TASK BRIEF: Whenever a picture appears in the data, skip it and write out all other material exactly.

SUPPLIED INFORMATION:
══════════

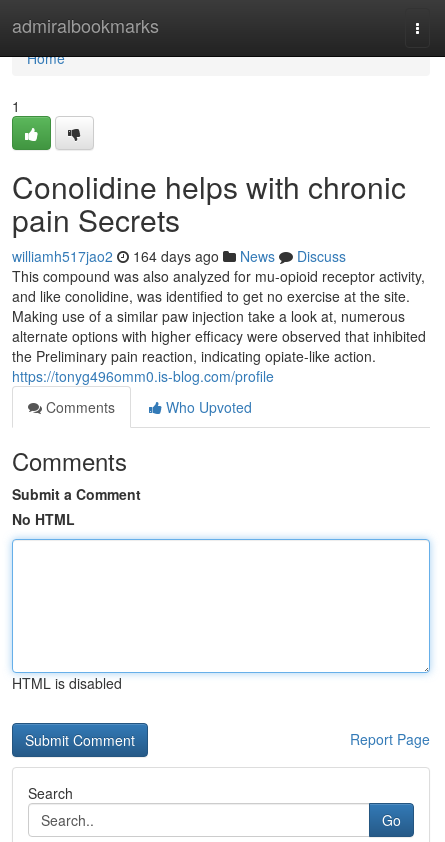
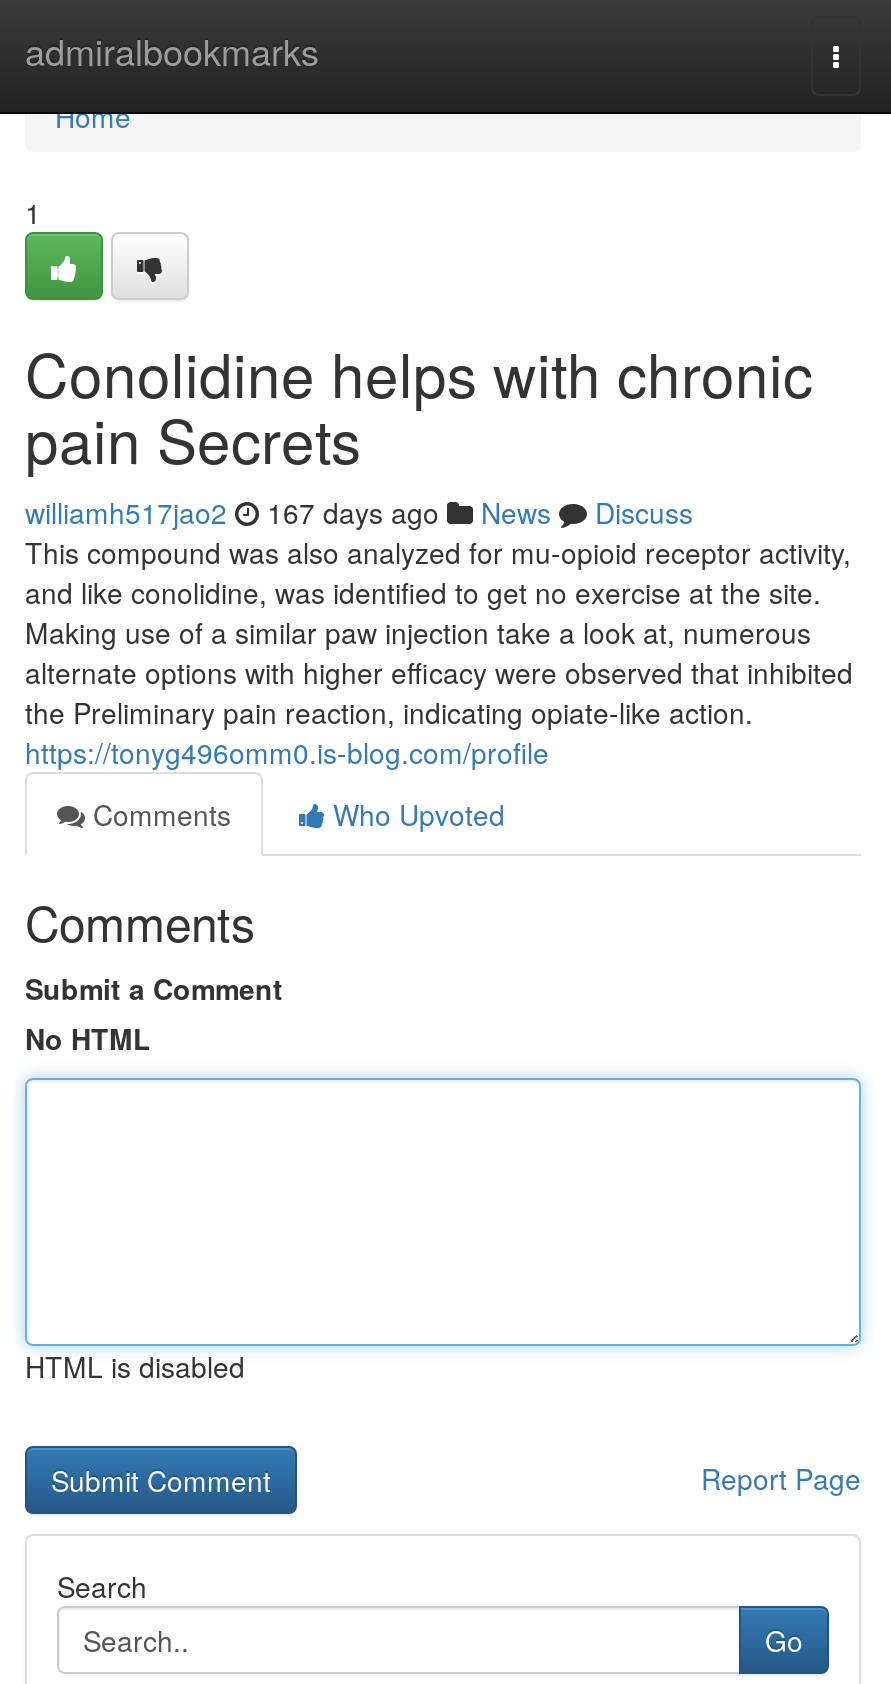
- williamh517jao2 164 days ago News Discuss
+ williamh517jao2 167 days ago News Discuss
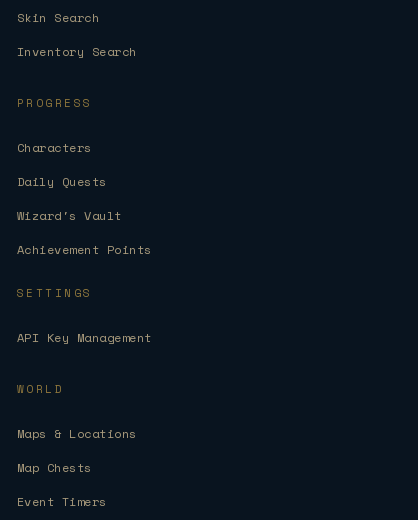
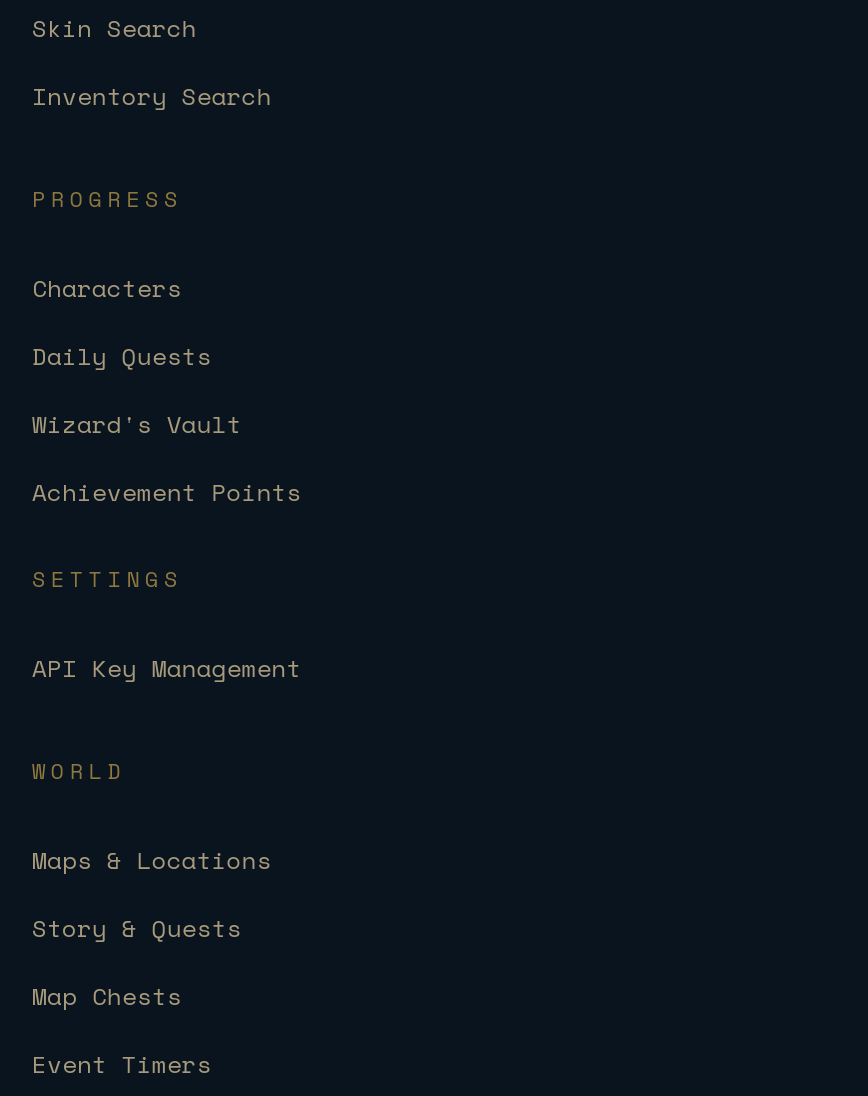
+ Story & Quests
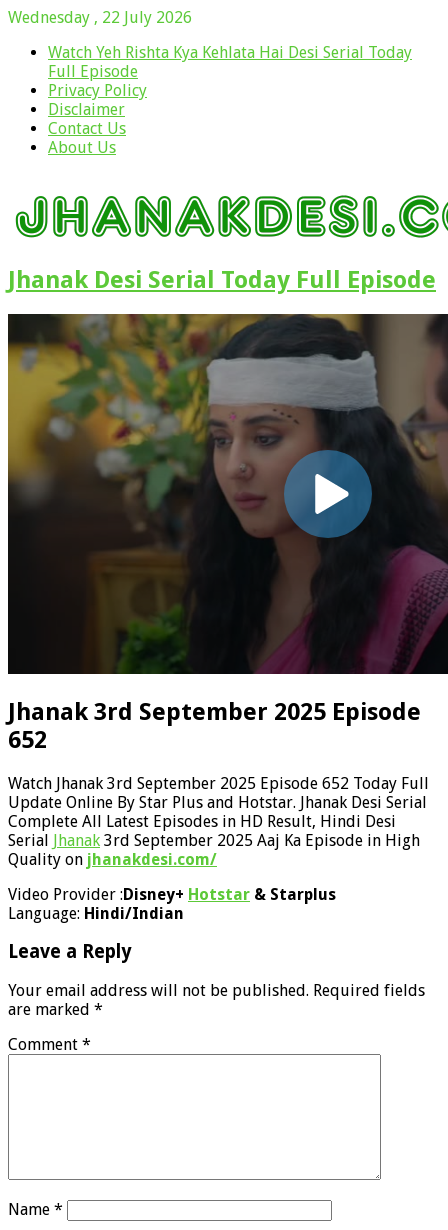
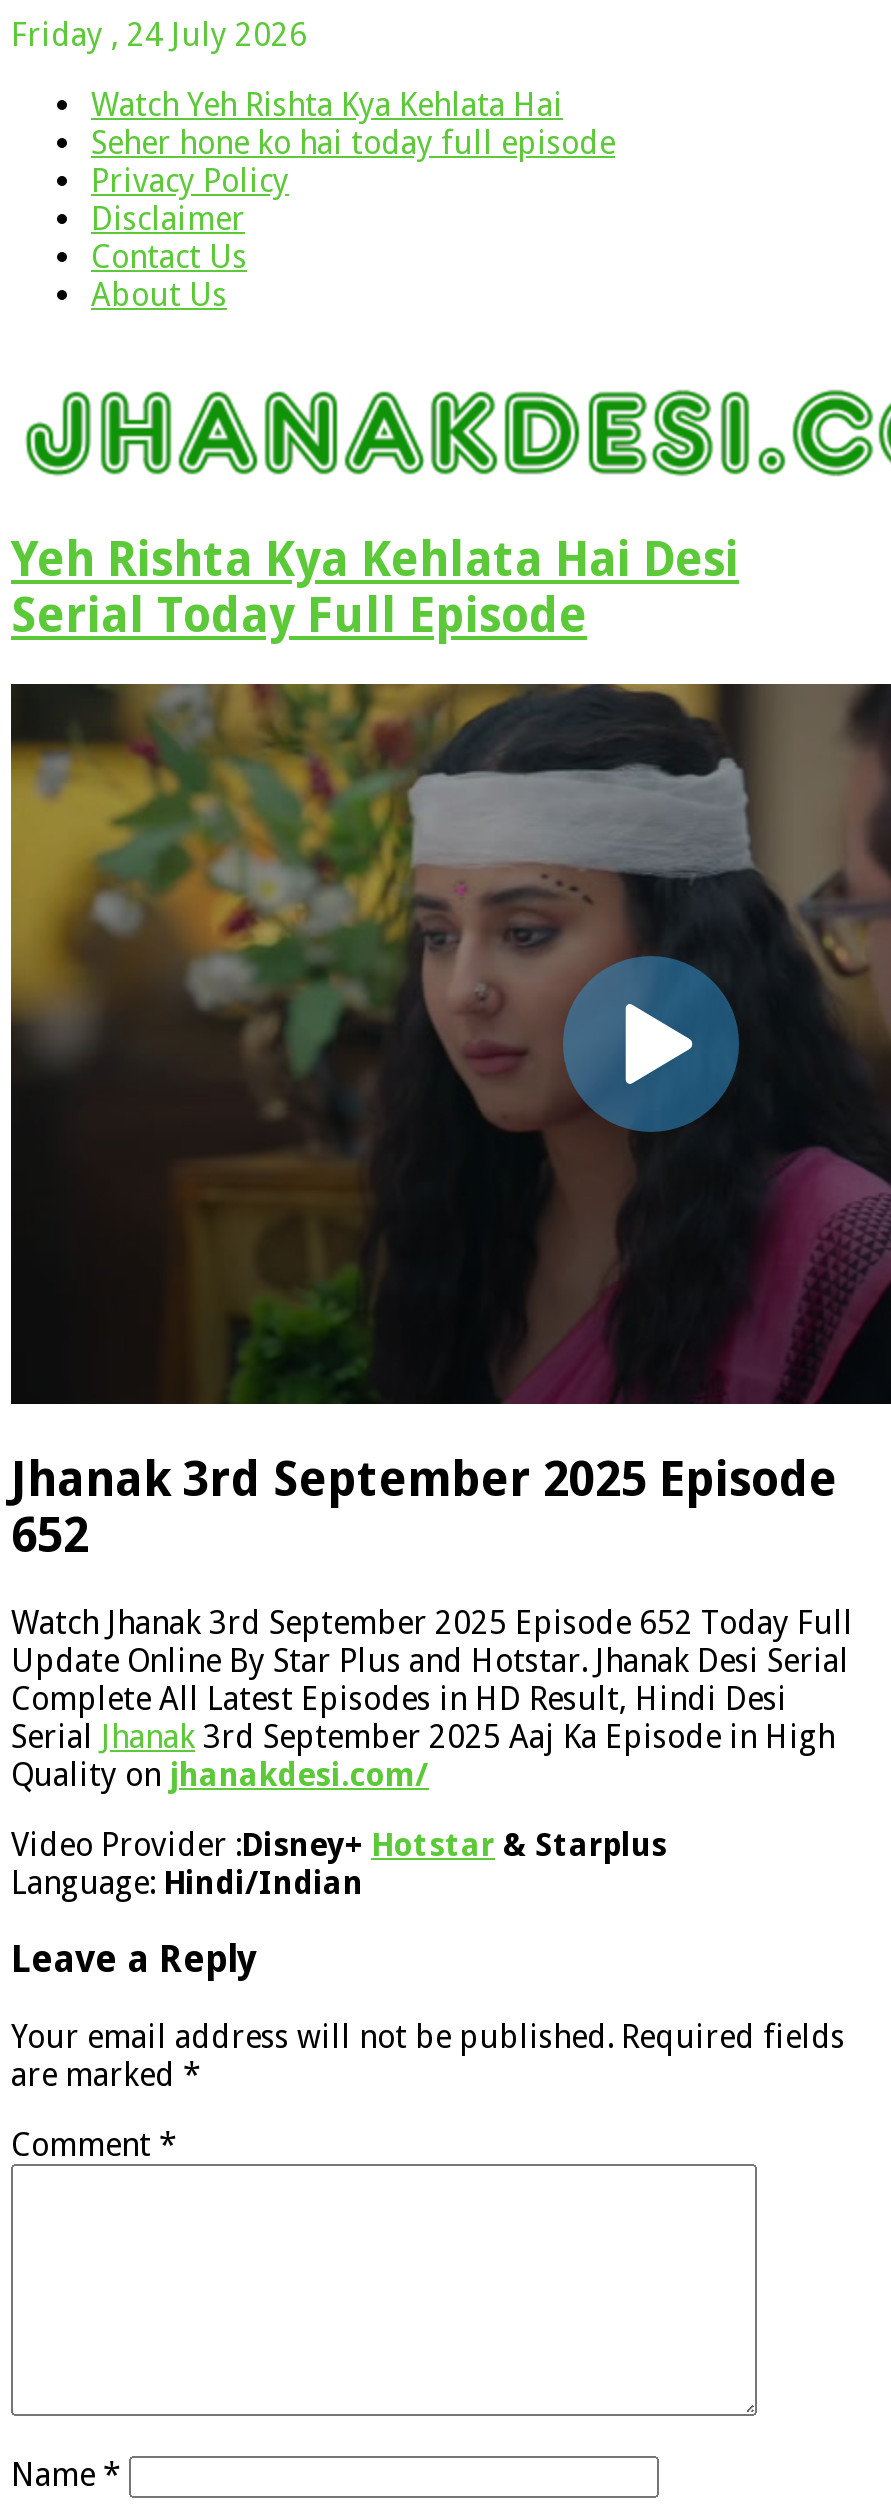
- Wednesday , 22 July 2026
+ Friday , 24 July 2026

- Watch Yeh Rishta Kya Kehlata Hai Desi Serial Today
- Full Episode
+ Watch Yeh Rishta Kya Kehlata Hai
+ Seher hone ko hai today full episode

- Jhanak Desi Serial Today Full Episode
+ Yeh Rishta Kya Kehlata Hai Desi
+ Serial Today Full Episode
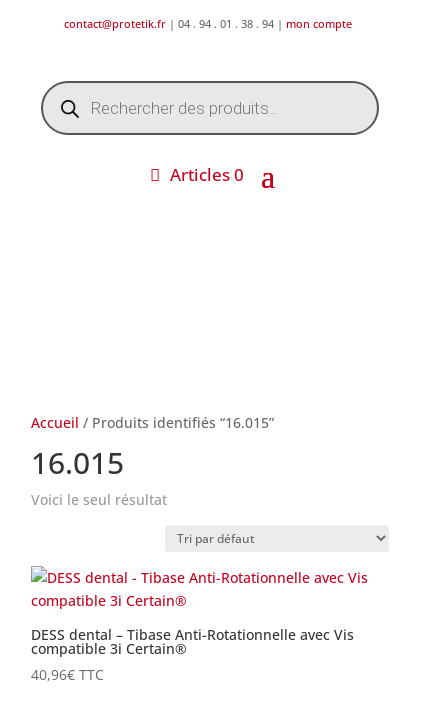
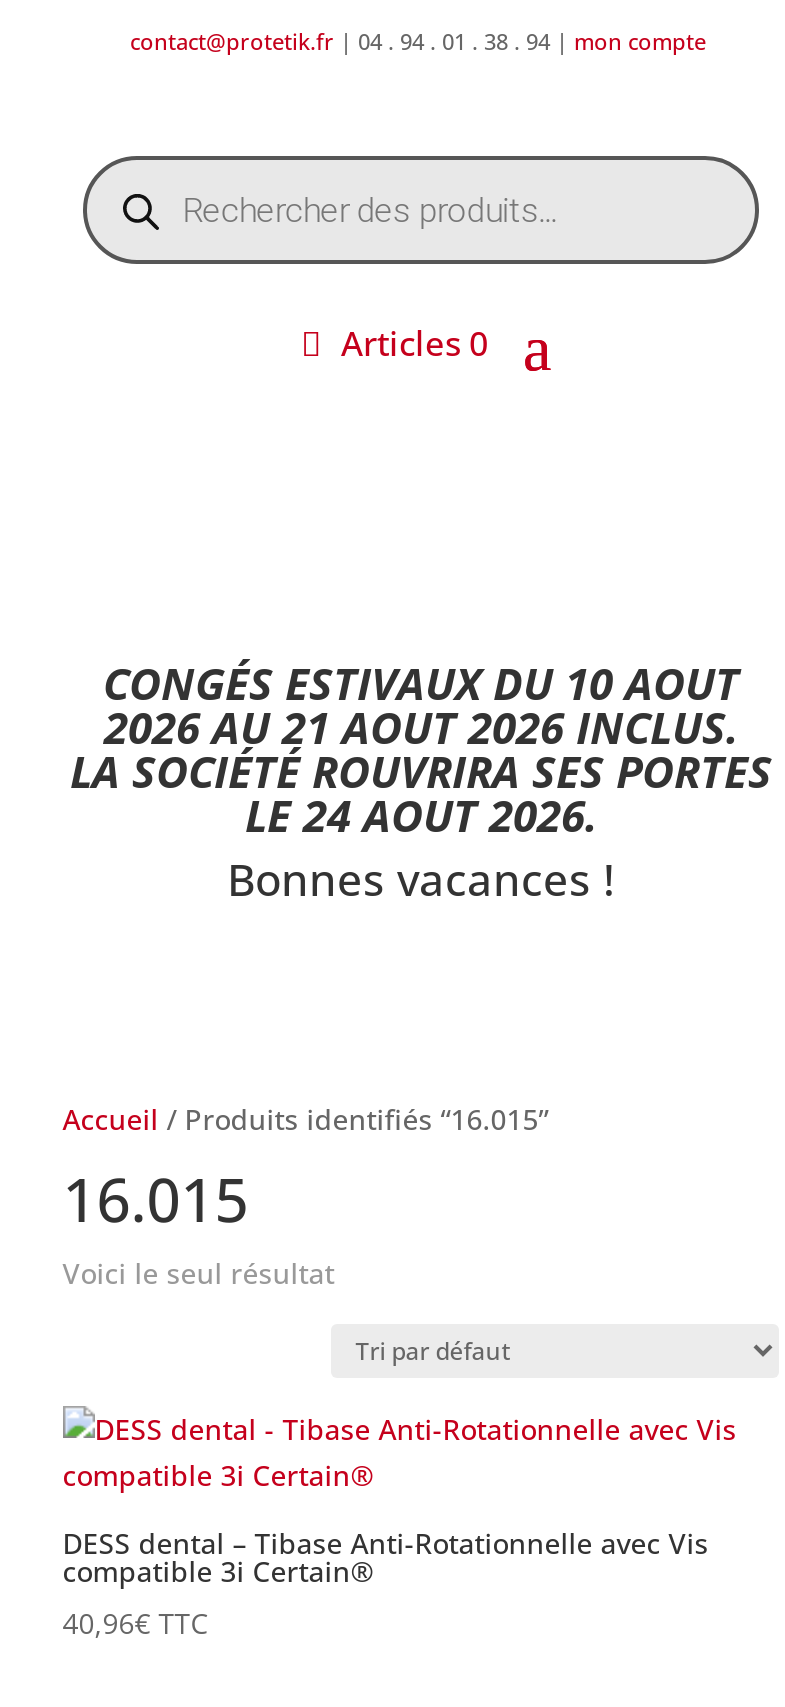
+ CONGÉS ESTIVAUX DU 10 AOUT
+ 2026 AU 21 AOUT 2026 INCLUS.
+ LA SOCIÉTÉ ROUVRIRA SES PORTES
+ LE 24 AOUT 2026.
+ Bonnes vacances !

══════════

RESULT BELOW:
- williamh517jao2 164 days ago News Discuss
+ williamh517jao2 167 days ago News Discuss
+ Story & Quests
- Wednesday , 22 July 2026
+ Friday , 24 July 2026

- Watch Yeh Rishta Kya Kehlata Hai Desi Serial Today
- Full Episode
+ Watch Yeh Rishta Kya Kehlata Hai
+ Seher hone ko hai today full episode

- Jhanak Desi Serial Today Full Episode
+ Yeh Rishta Kya Kehlata Hai Desi
+ Serial Today Full Episode
+ CONGÉS ESTIVAUX DU 10 AOUT
+ 2026 AU 21 AOUT 2026 INCLUS.
+ LA SOCIÉTÉ ROUVRIRA SES PORTES
+ LE 24 AOUT 2026.
+ Bonnes vacances !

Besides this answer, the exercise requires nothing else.